DATA TO EXAMINE section start

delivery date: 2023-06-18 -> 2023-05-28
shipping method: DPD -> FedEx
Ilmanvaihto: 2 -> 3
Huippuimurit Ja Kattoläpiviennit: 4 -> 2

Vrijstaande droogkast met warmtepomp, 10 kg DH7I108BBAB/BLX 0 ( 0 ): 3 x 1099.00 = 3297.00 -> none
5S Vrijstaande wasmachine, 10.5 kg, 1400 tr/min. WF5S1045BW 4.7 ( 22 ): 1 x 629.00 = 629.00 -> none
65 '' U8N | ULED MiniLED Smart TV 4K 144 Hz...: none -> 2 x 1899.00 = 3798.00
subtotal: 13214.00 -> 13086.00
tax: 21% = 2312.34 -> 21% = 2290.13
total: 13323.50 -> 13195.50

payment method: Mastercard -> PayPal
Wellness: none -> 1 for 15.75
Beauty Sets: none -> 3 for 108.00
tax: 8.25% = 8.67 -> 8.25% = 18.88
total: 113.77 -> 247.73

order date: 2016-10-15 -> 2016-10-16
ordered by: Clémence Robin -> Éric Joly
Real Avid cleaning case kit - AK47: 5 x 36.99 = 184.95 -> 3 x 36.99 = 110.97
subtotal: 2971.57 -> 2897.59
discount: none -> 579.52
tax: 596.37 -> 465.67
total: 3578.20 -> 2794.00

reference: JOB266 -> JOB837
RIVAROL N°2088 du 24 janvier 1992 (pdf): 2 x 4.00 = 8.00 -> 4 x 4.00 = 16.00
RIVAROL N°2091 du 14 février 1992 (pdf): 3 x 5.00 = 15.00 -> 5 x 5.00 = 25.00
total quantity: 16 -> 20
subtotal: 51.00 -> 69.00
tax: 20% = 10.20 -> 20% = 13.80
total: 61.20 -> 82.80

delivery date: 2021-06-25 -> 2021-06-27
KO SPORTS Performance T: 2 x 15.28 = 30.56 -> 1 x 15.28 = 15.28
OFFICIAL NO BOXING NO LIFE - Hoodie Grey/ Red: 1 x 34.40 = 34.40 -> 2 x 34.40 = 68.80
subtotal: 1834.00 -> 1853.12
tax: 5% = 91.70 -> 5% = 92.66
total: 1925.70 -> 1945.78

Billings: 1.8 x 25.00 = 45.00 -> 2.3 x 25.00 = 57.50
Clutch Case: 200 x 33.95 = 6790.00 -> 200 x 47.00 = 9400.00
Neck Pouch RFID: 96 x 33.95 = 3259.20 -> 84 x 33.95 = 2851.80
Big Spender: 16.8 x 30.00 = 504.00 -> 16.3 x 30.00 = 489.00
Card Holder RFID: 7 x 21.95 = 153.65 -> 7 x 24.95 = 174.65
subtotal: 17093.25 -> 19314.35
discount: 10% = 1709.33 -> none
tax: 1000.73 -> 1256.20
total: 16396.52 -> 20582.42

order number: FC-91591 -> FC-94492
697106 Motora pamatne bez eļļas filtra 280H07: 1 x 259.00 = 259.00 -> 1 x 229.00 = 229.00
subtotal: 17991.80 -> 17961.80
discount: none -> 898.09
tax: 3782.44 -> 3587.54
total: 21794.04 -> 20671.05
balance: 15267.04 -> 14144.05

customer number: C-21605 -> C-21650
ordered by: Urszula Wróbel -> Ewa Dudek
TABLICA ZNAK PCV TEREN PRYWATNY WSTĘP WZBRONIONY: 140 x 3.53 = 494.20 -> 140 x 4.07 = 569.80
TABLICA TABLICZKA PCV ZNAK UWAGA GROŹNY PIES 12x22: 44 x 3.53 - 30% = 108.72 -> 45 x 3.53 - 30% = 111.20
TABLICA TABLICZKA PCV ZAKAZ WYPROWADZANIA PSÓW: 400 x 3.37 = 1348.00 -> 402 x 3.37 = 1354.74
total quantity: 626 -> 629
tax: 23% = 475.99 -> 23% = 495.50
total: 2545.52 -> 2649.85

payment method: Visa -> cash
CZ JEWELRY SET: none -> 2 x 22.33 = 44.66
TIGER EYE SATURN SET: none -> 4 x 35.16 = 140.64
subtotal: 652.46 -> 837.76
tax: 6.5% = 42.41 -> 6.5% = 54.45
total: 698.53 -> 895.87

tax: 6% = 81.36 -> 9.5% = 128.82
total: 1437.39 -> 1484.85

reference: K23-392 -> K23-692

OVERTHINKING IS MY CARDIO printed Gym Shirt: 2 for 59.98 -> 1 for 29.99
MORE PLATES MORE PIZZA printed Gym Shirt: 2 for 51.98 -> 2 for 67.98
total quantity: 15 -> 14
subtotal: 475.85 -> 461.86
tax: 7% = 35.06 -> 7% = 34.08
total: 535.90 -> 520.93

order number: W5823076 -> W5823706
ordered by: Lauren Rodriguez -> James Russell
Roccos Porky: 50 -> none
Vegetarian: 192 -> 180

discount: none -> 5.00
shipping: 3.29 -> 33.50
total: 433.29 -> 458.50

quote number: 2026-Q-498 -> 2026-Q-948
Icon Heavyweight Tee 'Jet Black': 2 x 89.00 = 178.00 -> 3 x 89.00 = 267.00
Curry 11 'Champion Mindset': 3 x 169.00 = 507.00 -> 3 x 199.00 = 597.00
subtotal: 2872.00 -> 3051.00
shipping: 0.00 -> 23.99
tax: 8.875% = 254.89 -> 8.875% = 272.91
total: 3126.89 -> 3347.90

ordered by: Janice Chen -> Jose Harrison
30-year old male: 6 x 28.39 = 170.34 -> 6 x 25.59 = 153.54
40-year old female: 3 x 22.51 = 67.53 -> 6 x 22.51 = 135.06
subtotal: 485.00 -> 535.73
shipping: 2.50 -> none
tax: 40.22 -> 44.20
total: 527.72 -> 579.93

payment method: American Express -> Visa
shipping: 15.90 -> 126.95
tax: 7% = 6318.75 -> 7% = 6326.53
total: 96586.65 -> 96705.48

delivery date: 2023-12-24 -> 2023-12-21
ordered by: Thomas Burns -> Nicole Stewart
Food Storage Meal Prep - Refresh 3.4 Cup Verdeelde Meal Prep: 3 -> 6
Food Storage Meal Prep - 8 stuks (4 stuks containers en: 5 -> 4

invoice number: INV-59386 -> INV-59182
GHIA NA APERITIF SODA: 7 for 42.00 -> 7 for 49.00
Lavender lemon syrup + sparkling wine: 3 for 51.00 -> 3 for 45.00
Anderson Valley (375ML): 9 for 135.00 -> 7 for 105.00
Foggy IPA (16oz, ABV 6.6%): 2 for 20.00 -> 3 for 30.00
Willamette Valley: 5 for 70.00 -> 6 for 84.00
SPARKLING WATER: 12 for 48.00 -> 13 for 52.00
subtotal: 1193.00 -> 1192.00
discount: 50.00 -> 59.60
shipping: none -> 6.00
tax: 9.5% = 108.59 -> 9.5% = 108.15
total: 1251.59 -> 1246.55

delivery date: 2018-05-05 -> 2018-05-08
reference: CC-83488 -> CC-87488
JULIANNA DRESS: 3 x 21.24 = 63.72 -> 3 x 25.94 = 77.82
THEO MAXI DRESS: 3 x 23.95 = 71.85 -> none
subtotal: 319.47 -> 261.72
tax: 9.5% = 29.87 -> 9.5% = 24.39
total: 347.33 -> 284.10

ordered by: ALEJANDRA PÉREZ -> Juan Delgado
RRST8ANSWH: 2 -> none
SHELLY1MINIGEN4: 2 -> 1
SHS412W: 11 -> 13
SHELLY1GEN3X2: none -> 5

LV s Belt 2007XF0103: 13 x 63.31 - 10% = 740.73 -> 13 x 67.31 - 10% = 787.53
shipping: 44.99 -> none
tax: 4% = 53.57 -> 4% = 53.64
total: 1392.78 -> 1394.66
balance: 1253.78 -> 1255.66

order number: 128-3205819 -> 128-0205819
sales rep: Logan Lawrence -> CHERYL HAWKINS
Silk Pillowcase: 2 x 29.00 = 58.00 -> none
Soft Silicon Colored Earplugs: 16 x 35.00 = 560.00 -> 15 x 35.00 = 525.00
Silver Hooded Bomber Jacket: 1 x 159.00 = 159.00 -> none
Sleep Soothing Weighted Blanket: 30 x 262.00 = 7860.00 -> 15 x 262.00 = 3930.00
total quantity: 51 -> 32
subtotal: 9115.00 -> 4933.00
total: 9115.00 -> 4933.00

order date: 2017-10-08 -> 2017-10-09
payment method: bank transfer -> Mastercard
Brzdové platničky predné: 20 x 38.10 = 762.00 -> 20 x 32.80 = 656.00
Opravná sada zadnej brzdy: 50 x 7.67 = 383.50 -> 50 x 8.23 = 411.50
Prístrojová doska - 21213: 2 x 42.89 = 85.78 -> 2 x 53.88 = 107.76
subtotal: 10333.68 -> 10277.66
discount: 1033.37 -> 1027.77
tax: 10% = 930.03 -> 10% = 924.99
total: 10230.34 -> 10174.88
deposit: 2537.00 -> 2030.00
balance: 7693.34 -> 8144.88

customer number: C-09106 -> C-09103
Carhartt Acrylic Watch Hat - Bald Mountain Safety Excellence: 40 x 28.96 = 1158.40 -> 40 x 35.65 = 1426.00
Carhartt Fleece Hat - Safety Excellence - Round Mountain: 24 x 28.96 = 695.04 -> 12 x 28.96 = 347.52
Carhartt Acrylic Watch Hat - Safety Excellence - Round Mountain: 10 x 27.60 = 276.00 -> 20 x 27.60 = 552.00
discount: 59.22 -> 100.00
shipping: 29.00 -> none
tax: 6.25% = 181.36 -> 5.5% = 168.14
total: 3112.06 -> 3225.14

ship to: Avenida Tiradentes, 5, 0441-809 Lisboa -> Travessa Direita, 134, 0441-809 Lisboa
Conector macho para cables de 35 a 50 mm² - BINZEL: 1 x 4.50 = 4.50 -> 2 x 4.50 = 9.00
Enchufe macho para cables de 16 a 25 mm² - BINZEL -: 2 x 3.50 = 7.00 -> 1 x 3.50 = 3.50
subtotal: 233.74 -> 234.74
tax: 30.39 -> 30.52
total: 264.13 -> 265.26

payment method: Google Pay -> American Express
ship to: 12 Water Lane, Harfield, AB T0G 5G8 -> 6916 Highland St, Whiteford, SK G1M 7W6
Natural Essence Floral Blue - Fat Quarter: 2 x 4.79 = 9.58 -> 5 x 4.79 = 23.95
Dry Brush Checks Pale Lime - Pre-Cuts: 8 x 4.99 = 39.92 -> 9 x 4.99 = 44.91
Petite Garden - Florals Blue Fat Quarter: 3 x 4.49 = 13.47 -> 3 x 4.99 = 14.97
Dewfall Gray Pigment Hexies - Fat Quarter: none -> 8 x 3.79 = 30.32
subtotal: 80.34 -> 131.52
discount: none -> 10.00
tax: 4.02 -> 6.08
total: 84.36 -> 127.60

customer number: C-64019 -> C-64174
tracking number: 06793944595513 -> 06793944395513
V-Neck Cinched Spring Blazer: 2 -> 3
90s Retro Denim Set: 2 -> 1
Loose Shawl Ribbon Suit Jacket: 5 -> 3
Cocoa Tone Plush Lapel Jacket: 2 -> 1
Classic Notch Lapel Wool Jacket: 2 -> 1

DATA TO EXAMINE section end

Transcribe, exactly as written, all lines of the entries above from the first to the one containing "payment method: Mastercard -> PayPal", and no more.

TASK RESPONSE:
delivery date: 2023-06-18 -> 2023-05-28
shipping method: DPD -> FedEx
Ilmanvaihto: 2 -> 3
Huippuimurit Ja Kattoläpiviennit: 4 -> 2

Vrijstaande droogkast met warmtepomp, 10 kg DH7I108BBAB/BLX 0 ( 0 ): 3 x 1099.00 = 3297.00 -> none
5S Vrijstaande wasmachine, 10.5 kg, 1400 tr/min. WF5S1045BW 4.7 ( 22 ): 1 x 629.00 = 629.00 -> none
65 '' U8N | ULED MiniLED Smart TV 4K 144 Hz...: none -> 2 x 1899.00 = 3798.00
subtotal: 13214.00 -> 13086.00
tax: 21% = 2312.34 -> 21% = 2290.13
total: 13323.50 -> 13195.50

payment method: Mastercard -> PayPal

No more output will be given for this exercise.